Tommy Turner

Personal information
- Full name: Thomas Turner
- Date of birth: 11 October 1963 (age 62)
- Place of birth: Johnstone, Scotland
- Position: Midfielder

Senior career*
- Years: Team / Apps / (Gls)
- Glentyan Thistle
- 1984–1990: Morton / 175 / (29)
- 1990–1994: St Johnstone / 139 / (7)
- 1994–1997: Partick Thistle / 37 / (5)
- 1997–2002: St Mirren / 116 / (9)
- 1998: Queen of the South (loan) / 5 / (0)
- 2002–2004: Gretna / 20 / (0)
- 2004–20??: Johnstone Burgh
- Total:  / 492 / (50)

= Tommy Turner (footballer) =

Scottish footballer

Thomas Turner (born 11 October 1963 in Johnstone, Renfrewshire) is a Scottish former professional footballer.

==Career==
Turner was captain of the St Mirren side that won the Scottish First Division in 1999–2000. Previous to that he played for Greenock Morton, St Johnstone and Partick Thistle.
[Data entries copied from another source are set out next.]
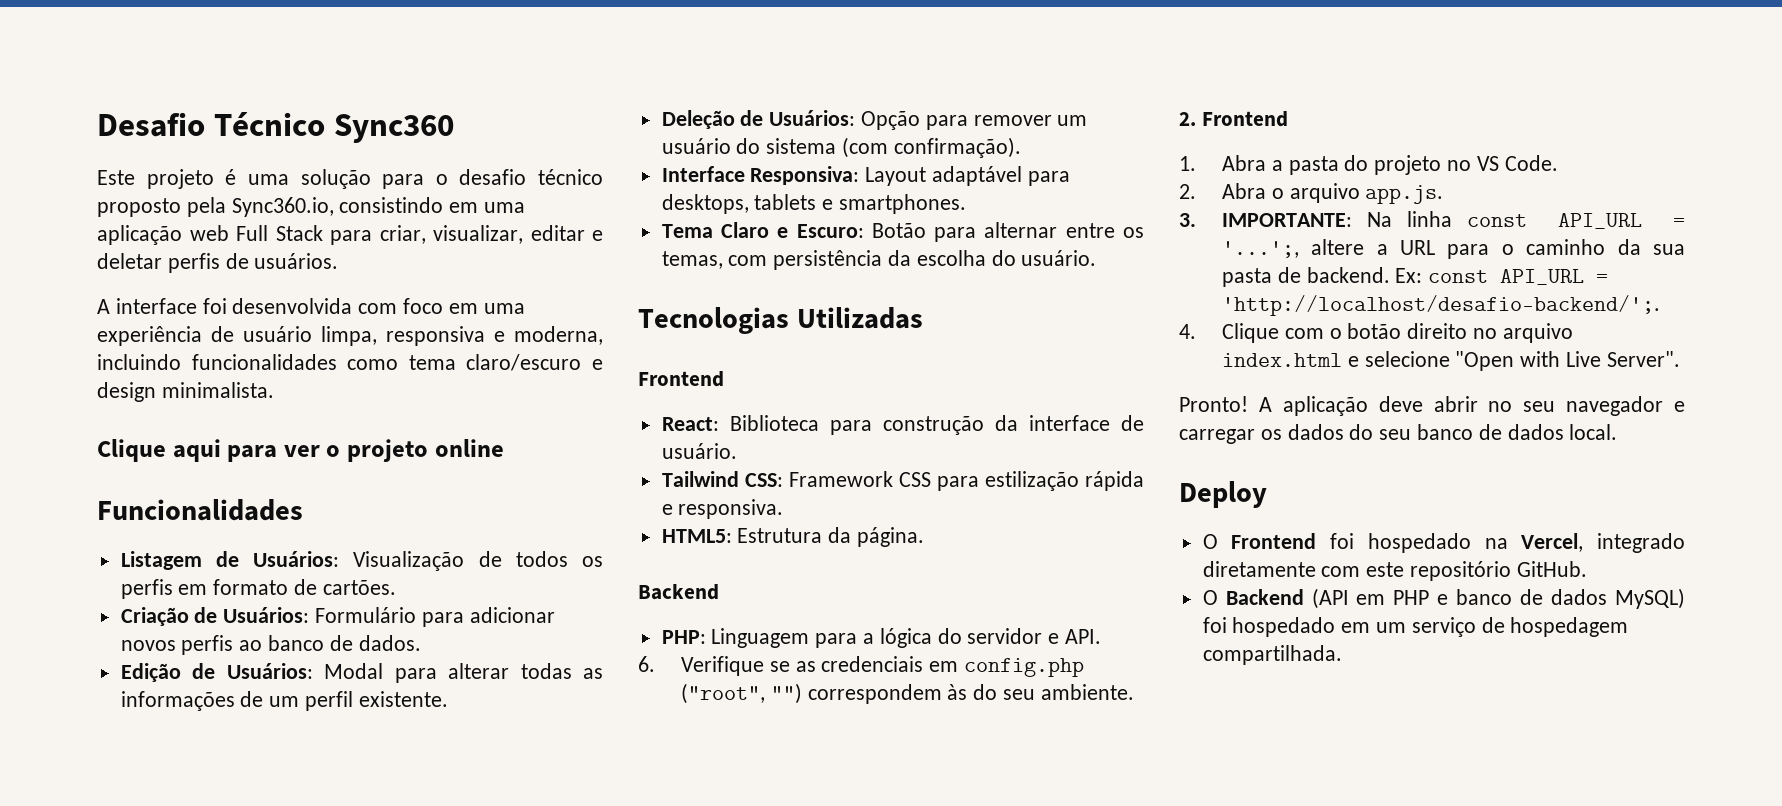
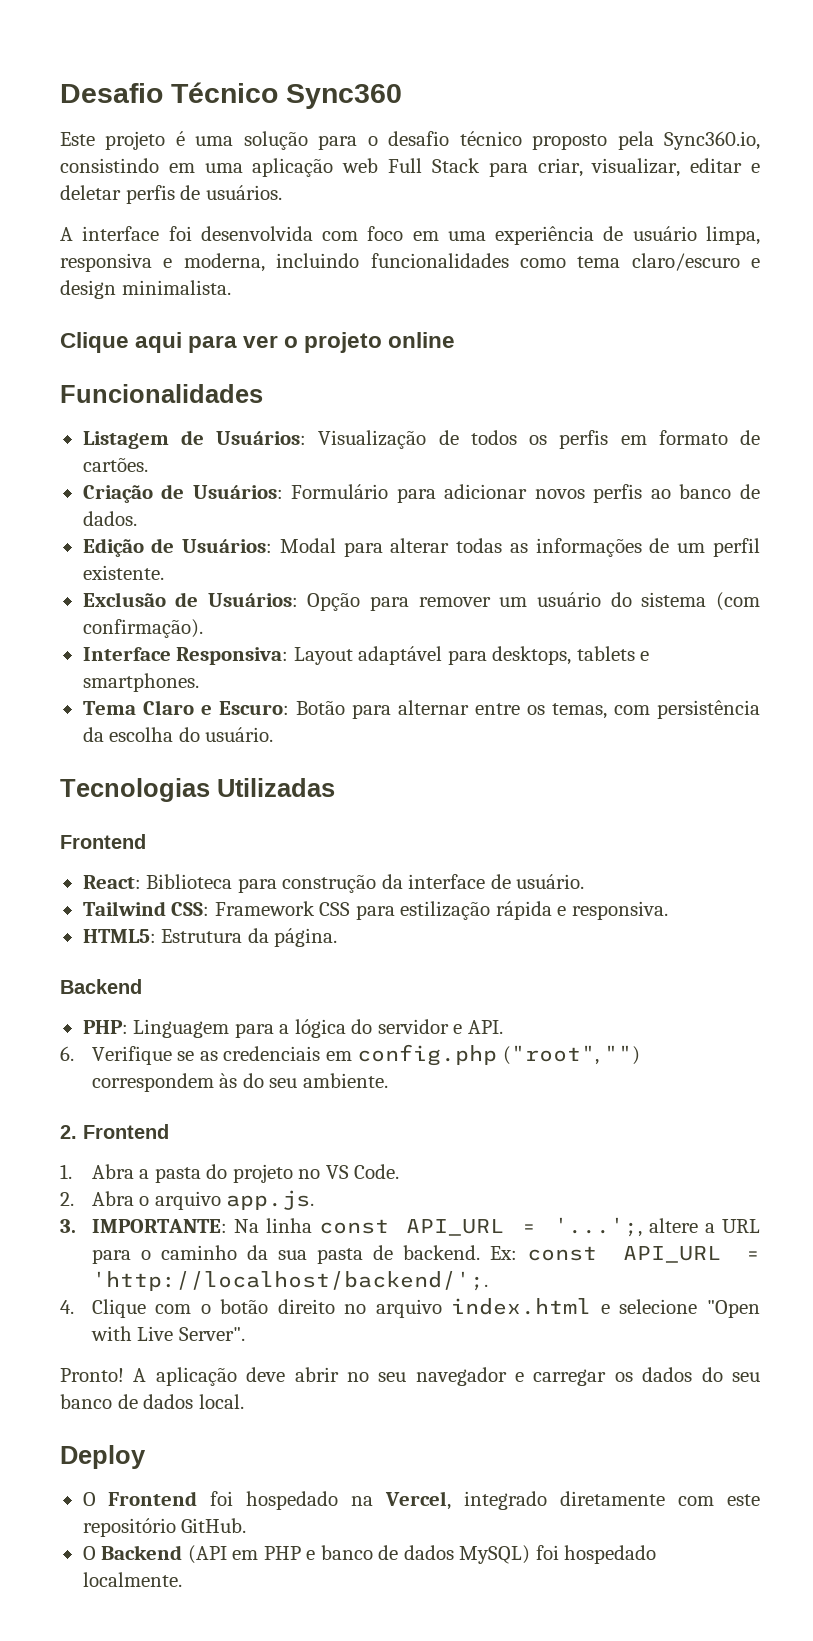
- Deleção de Usuários: Opção para remover um usuário do sistema (com confirmação).
+ Exclusão de Usuários: Opção para remover um usuário do sistema (com confirmação).
- Ex: const API_URL = 'http://localhost/desafio-backend/';.
+ Ex: const API_URL = 'http://localhost/backend/';.
- O Backend (API em PHP e banco de dados MySQL) foi hospedado em um serviço de hospedagem compartilhada.
+ O Backend (API em PHP e banco de dados MySQL) foi hospedado localmente.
In his second year at St Mirren, Turner went on a month's loan to Queen of the South after an altercation with supporters of his own team. He finished his professional career with Gretna in 2004.

After leaving senior football he joined the junior leagues to captain his home town team, Johnstone Burgh.

==Personal life==
Turner's son, Kyle, currently plays as a midfielder for Raith Rovers.